INPUT DATA:
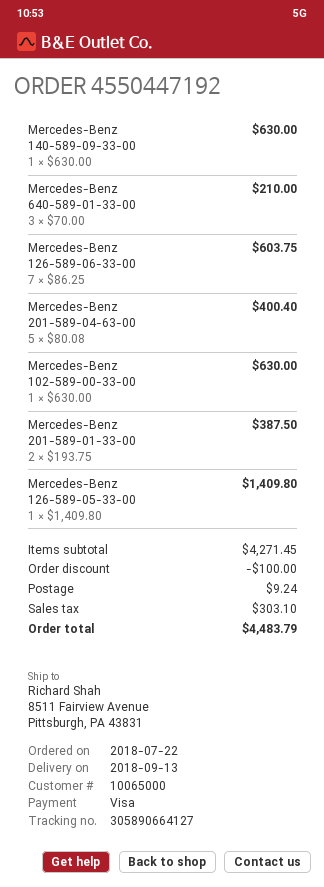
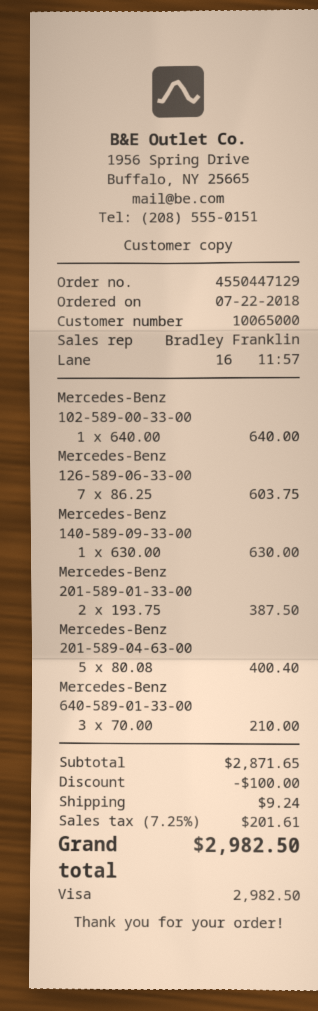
order number: 4550447192 -> 4550447129
Mercedes-Benz 102-589-00-33-00: 1 x 630.00 = 630.00 -> 1 x 640.00 = 640.00
Mercedes-Benz 126-589-05-33-00: 1 x 1409.80 = 1409.80 -> none
subtotal: 4271.45 -> 2871.65
tax: 303.10 -> 201.61
total: 4483.79 -> 2982.50

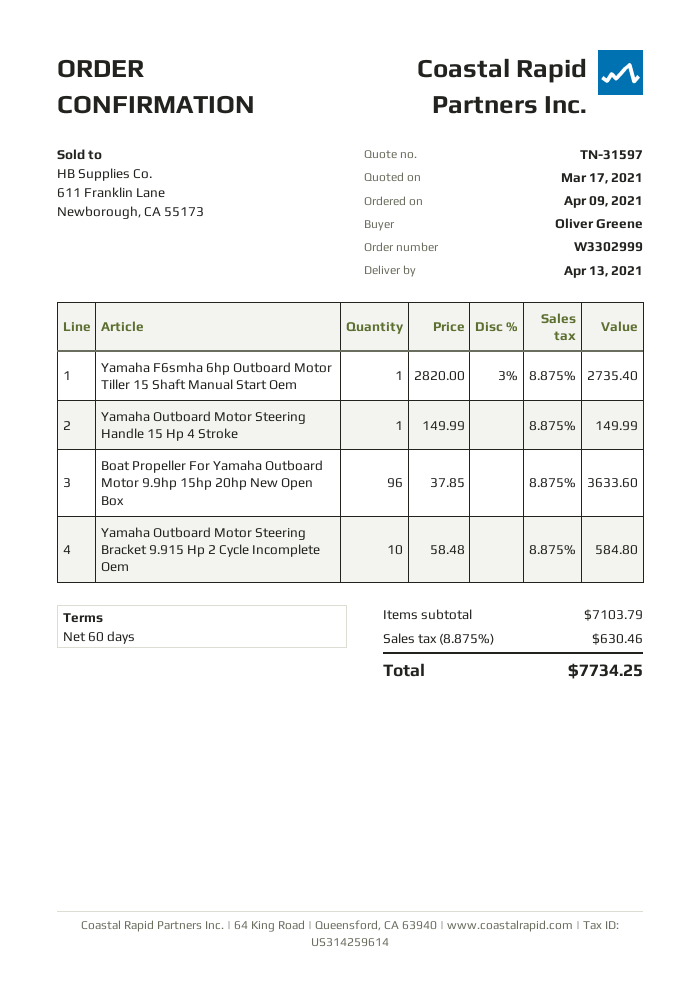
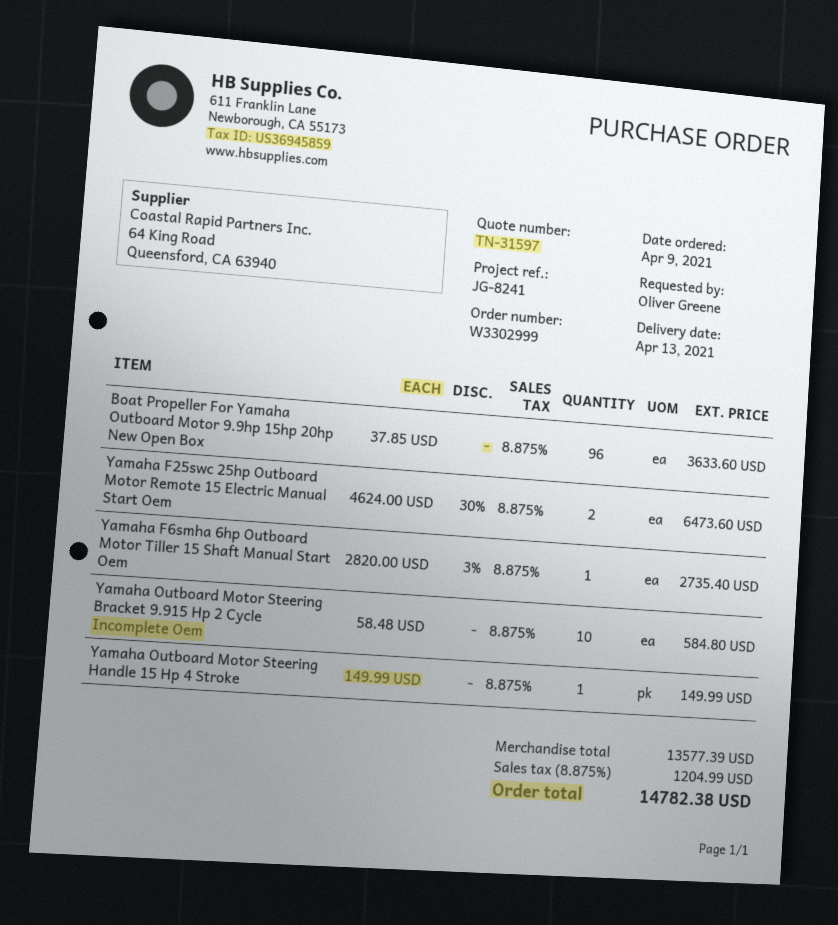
Yamaha F25swc 25hp Outboard Motor Remote 15 Electric Manual Start Oem: none -> 2 x 4624.00 - 30% = 6473.60
subtotal: 7103.79 -> 13577.39
tax: 8.875% = 630.46 -> 8.875% = 1204.99
total: 7734.25 -> 14782.38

AIM OF THE EXERCISE: Write the records above out again exactly, but not the pictures.

RESULT OF THIS TASK:
order number: 4550447192 -> 4550447129
Mercedes-Benz 102-589-00-33-00: 1 x 630.00 = 630.00 -> 1 x 640.00 = 640.00
Mercedes-Benz 126-589-05-33-00: 1 x 1409.80 = 1409.80 -> none
subtotal: 4271.45 -> 2871.65
tax: 303.10 -> 201.61
total: 4483.79 -> 2982.50

Yamaha F25swc 25hp Outboard Motor Remote 15 Electric Manual Start Oem: none -> 2 x 4624.00 - 30% = 6473.60
subtotal: 7103.79 -> 13577.39
tax: 8.875% = 630.46 -> 8.875% = 1204.99
total: 7734.25 -> 14782.38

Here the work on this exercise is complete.